De Mello highlights struggling retailers are among those hardest hit: “Retailers such as Poundland, which are currently restructuring, may find themselves penalised if their properties have rateable values over £500,000. For businesses already under pressure, increased rates could push margins further and threaten store viability.”

He also notes an uneven playing field between physical retailers and online giants: “Online retailers domiciled in the Netherlands, Ireland or Luxembourg avoid significant corporation tax, so taxing warehousing and logistics assets at a higher level could help fund lower rates for the retail and leisure sectors.”

Will this really help the sector?

Colliers warns the government’s approach may “misfire” and fail to deliver the intended impact.

Webber argues: “What we had hoped to see from Labour’s business rates policy was a lower multiplier across the board… Instead, we will have a system that is even more complicated and looks likely to damage rather than save the high street, stifling investment and growth.”

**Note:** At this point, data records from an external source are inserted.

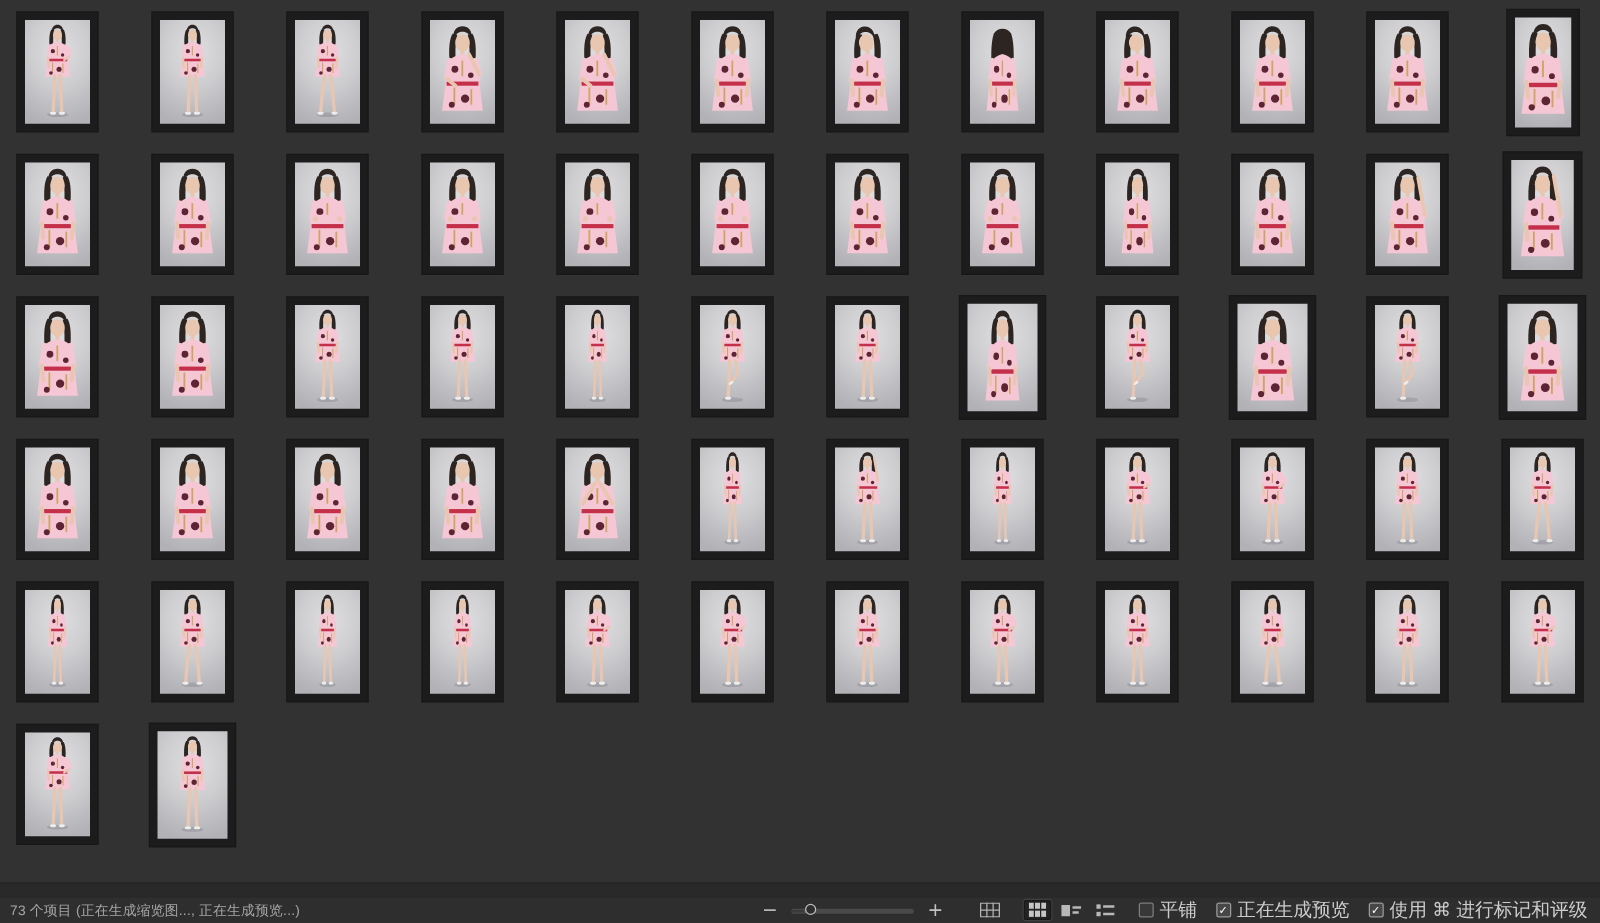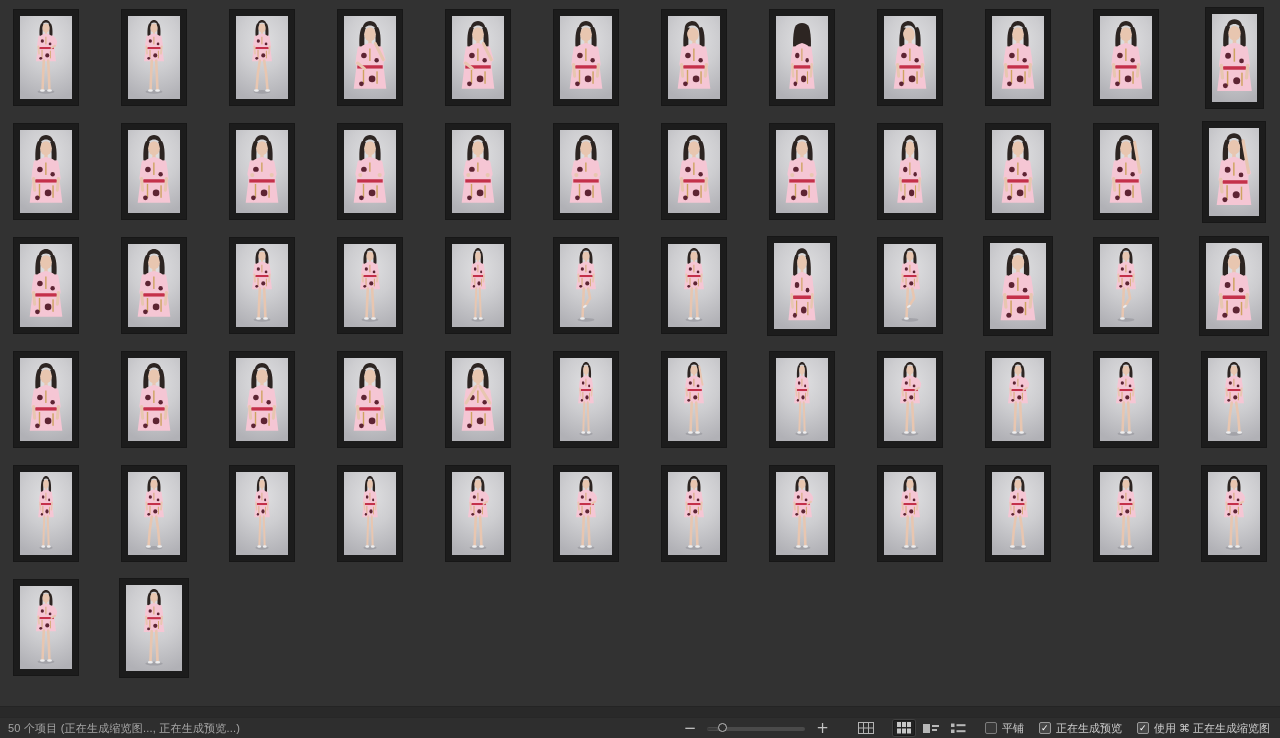--- a/index.html
+++ b/index.html
@@ -1981,7 +1981,7 @@
 <div class="bottom-strip"></div>
 
 <div class="status-bar">
-  <span class="status-text">50 个项目 (正在生成缩览图..., 正在生成预览...)</span>
+  <span class="status-text">73 个项目 (正在生成缩览图..., 正在生成预览...)</span>
 
   <div class="right-controls">
     <span class="zoom-btn">−</span>

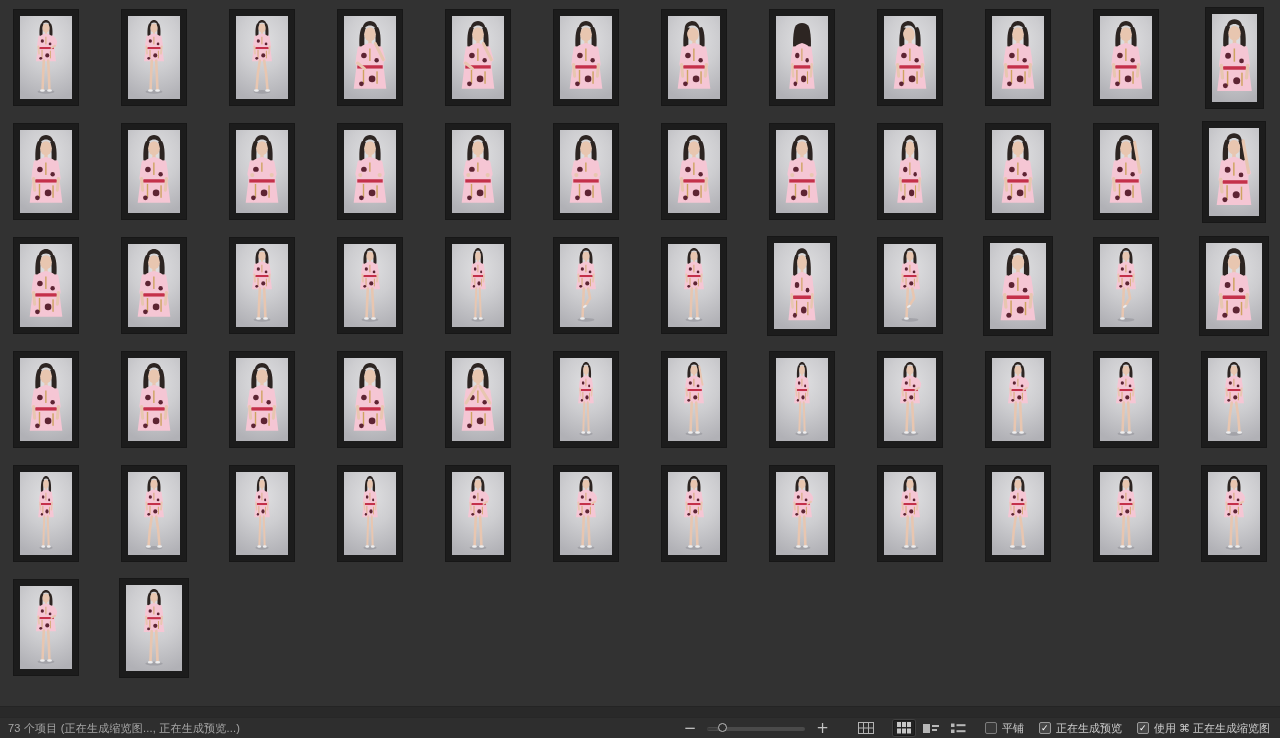--- a/index.html
+++ b/index.html
@@ -62,7 +62,7 @@
     color:#fff;font-size:9px;font-weight:bold;line-height:1;
   }
   .cbox.checked{background:#474747;border-color:#9a9a9a;}
-  .opt-label{color:#cccccc;font-size:11px;}
+  .opt-label{color:#cccccc;font-size:15px;}
 </style>
 </head>
 <body>

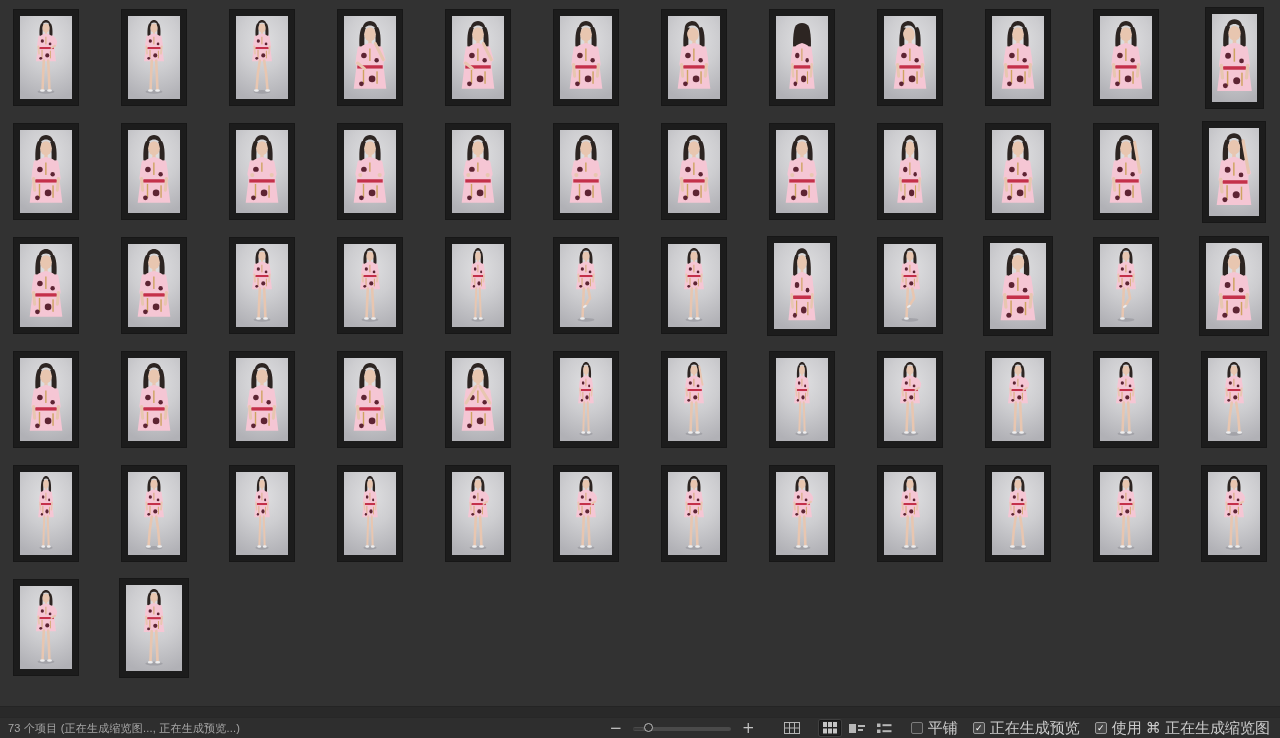--- a/index.html
+++ b/index.html
@@ -2045,7 +2045,7 @@
     </div>
     <div class="opt">
       <span class="cbox checked">✓</span>
-      <span class="opt-label">使用 ⌘ 正在生成缩览图</span>
+      <span class="opt-label">使用 ⌘ 进行标记和评级</span>
     </div>
   </div>
 </div>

De Mello sees no clear winner or loser: “Smaller retailers, especially independents, will likely continue as they have been. The reform will help them to some extent, but it’s not going to make or break their business models or suddenly stimulate more independent retail. That would require much broader engagement across town centres.”

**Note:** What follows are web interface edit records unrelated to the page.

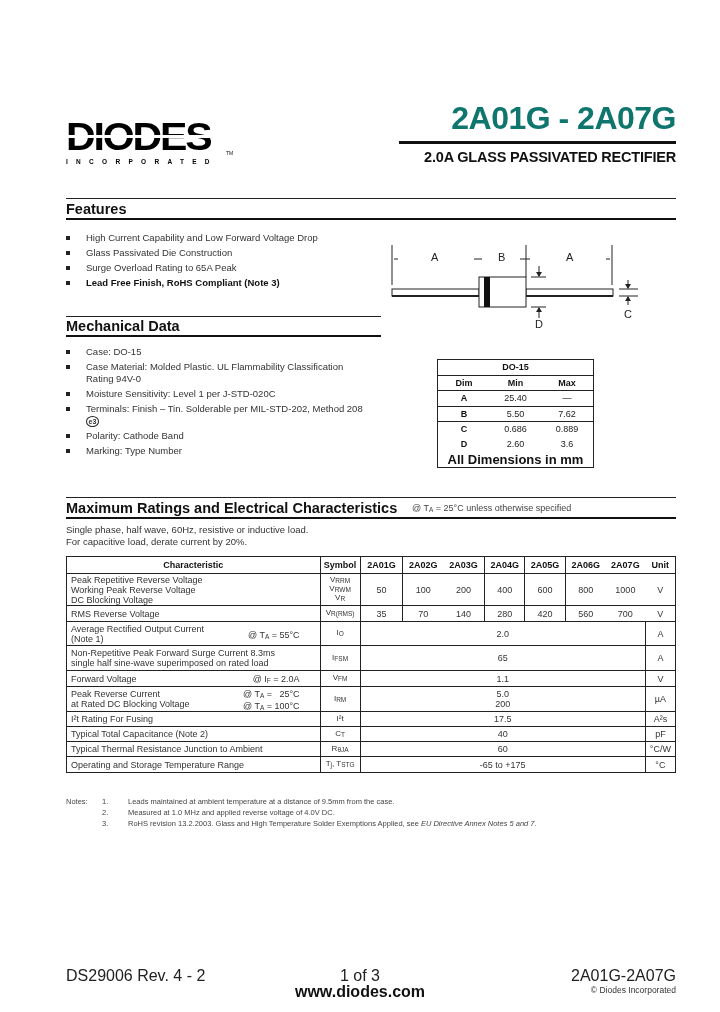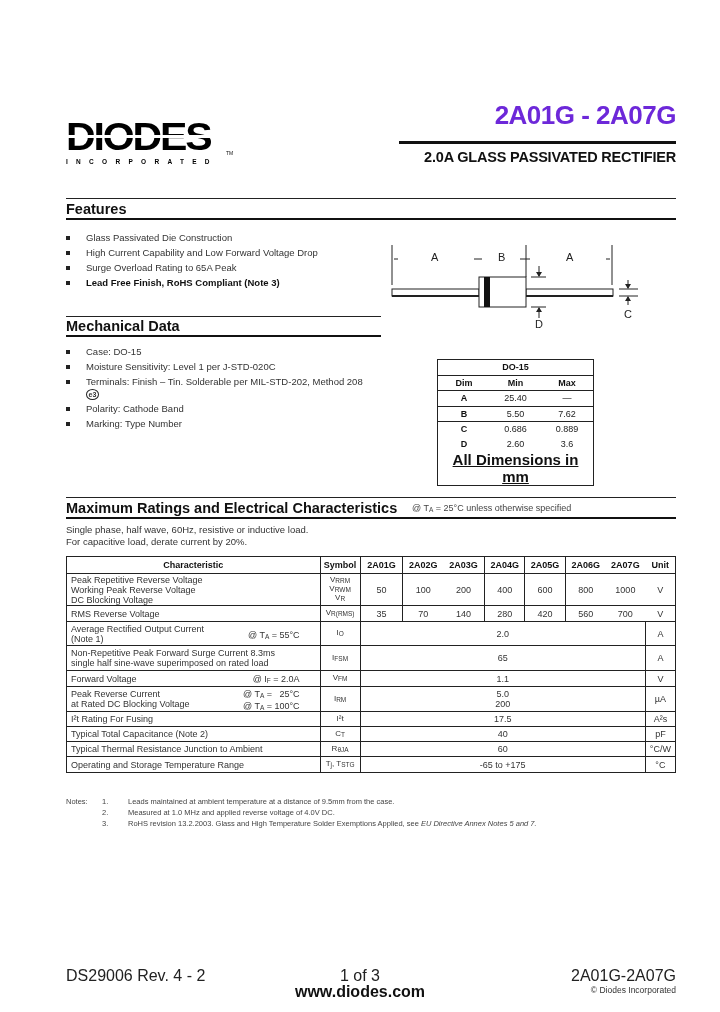--- a/index.html
+++ b/index.html
@@ -17,7 +17,7 @@
               letter-spacing: 8.3px; color: #000; }
   .logo-tm { position: absolute; left: 160px; top: 30px; font-size: 5px; }
 
-  .part-title { right: 44px; top: 100px; font-size: 26px; font-weight: bold; letter-spacing: -0.5px; color: #6d28d9; }
+  .part-title { right: 44px; top: 100px; font-size: 32px; font-weight: bold; letter-spacing: -0.5px; color: #0f766e; }
   .title-rule { left: 399px; top: 141px; width: 277px; height: 3px; background: #111; }
   .subtitle { right: 44px; top: 149px; font-size: 14.5px; font-weight: bold; color: #111; letter-spacing: -0.2px; }
 

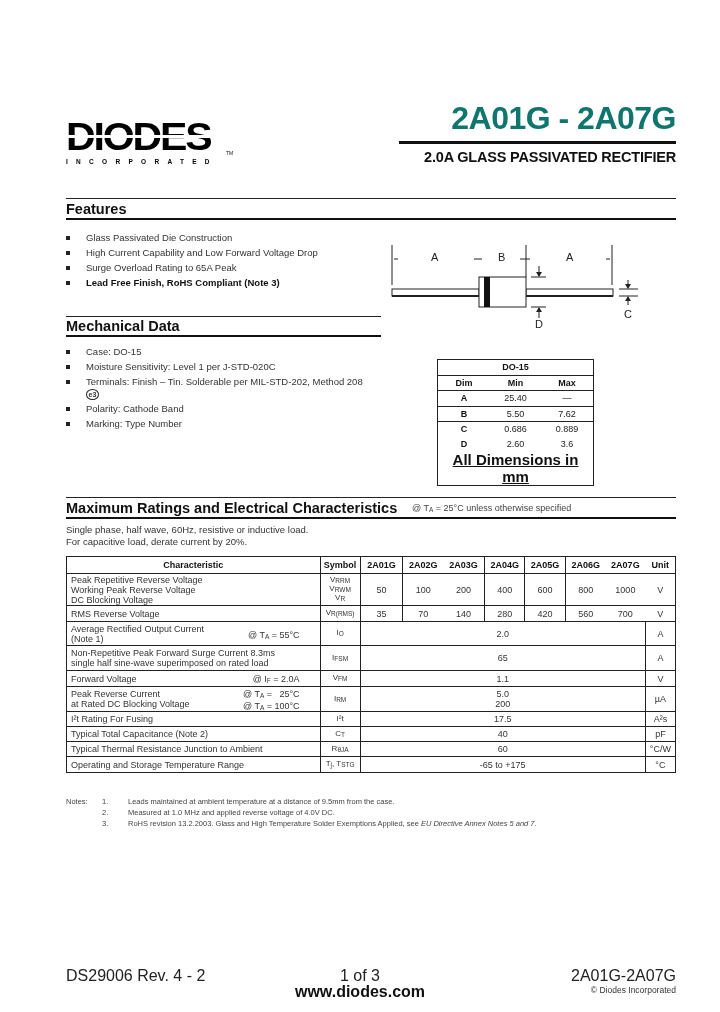--- a/index.html
+++ b/index.html
@@ -63,8 +63,8 @@
 <div class="abs sec-title" style="left:66px; top:201px;">Features</div>
 <div class="abs sec-thick" style="left:66px; top:218px; width:610px;"></div>
 <ul class="abs bullets" style="left:64px; top:232px; width:320px;">
+  <li>High Current Capability and Low Forward Voltage Drop</li>
   <li>Glass Passivated Die Construction</li>
-  <li>High Current Capability and Low Forward Voltage Drop</li>
   <li>Surge Overload Rating to 65A Peak</li>
   <li class="bold">Lead Free Finish, RoHS Compliant (Note 3)</li>
 </ul>

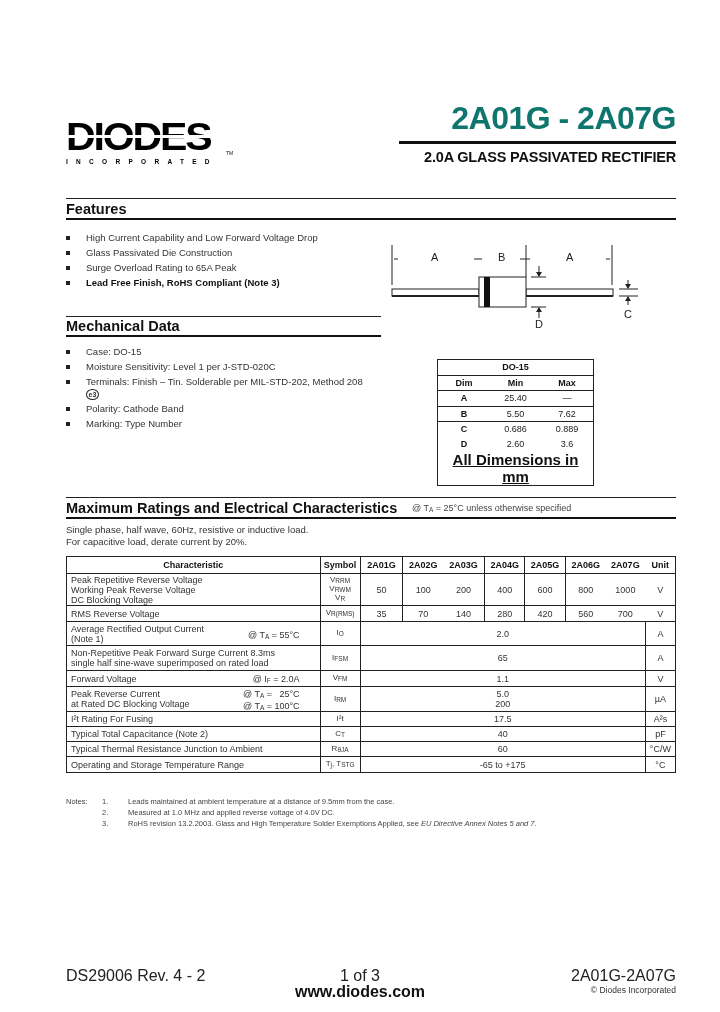--- a/index.html
+++ b/index.html
@@ -113,6 +113,7 @@
 <div class="abs sec-thick" style="left:66px; top:335px; width:315px;"></div>
 <ul class="abs bullets" style="left:64px; top:346px; width:300px;">
   <li>Case:  DO-15</li>
+  <li>Case Material:  Molded Plastic.  UL Flammability Classification Rating 94V-0</li>
   <li>Moisture Sensitivity:  Level 1 per J-STD-020C</li>
   <li><span>Terminals: Finish – Tin. Solderable per MIL-STD-202, Method 208</span> <span style="display:inline-block; border:1px solid #222; border-radius:50%; font-size:7px; line-height:9px; width:11px; text-align:center; font-weight:bold;">e3</span></li>
   <li>Polarity: Cathode Band</li>

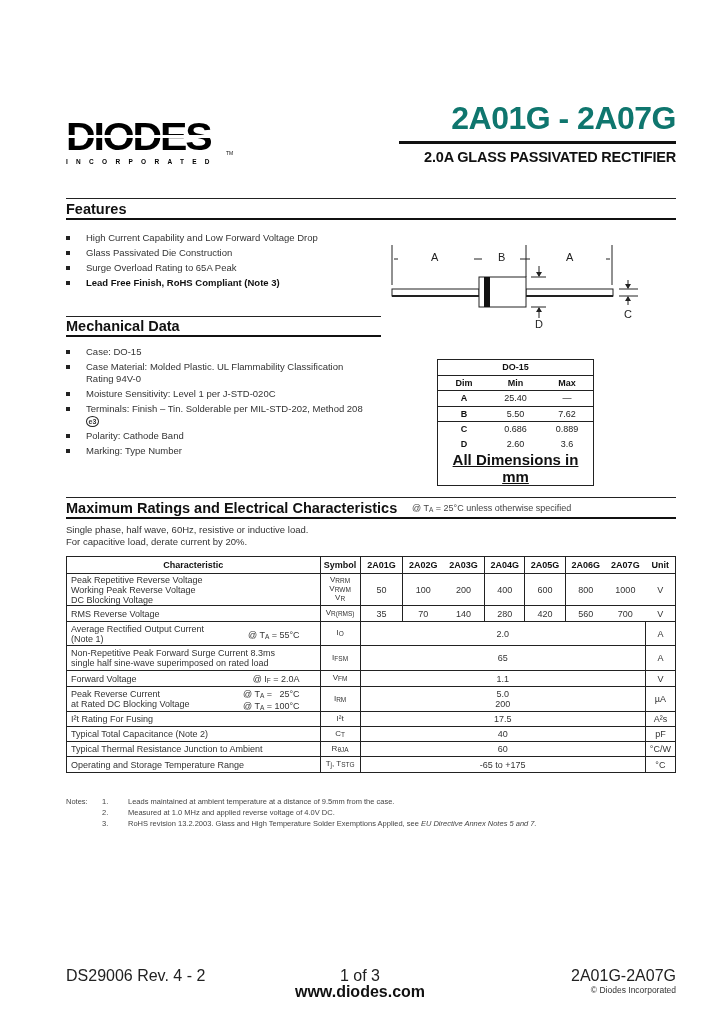--- a/index.html
+++ b/index.html
@@ -151,7 +151,7 @@
     <td>3.6</td>
   </tr>
   <tr>
-        <td colspan="3" class="b" style="font-size:15px; height:16px;text-decoration:underline;">All Dimensions in mm</td>
+        <td colspan="3" class="b" style="font-size:13px; height:16px;">All Dimensions in mm</td>
       </tr>
 </tbody>
   </table>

He warns larger retailers will reduce investment, rethink large stores, and face increased vacancy: “The current system isn’t fair, as it penalises large retailers to benefit smaller ones.”

De Mello suggests introducing flexibility around the £500,000 threshold and taxing based on asset class: “Retail and leisure sectors, facing tough markets, should have lower rates, while industrial and logistics sectors could be taxed higher to fund this.”

Reform or risk?

The business rates reform aims to ease pressure on smaller retailers but risks hitting larger stores — supermarkets, grocers, and flagship outlets — with sharply higher costs.

While the government promises a fairer system funded by the top 1% of properties, critics warn it may backfire — damaging the very high streets it seeks to protect.

As UK retail faces rising costs and changing consumer habits the current reforms seem to have picked the wrong target by focusing on larger format stores rather than wider reform which prioritises the taxation of online-only retail operators. As it stands, this rates reform may fail to deliver meaningful relief and instead accelerate closures, job losses and investment pullback.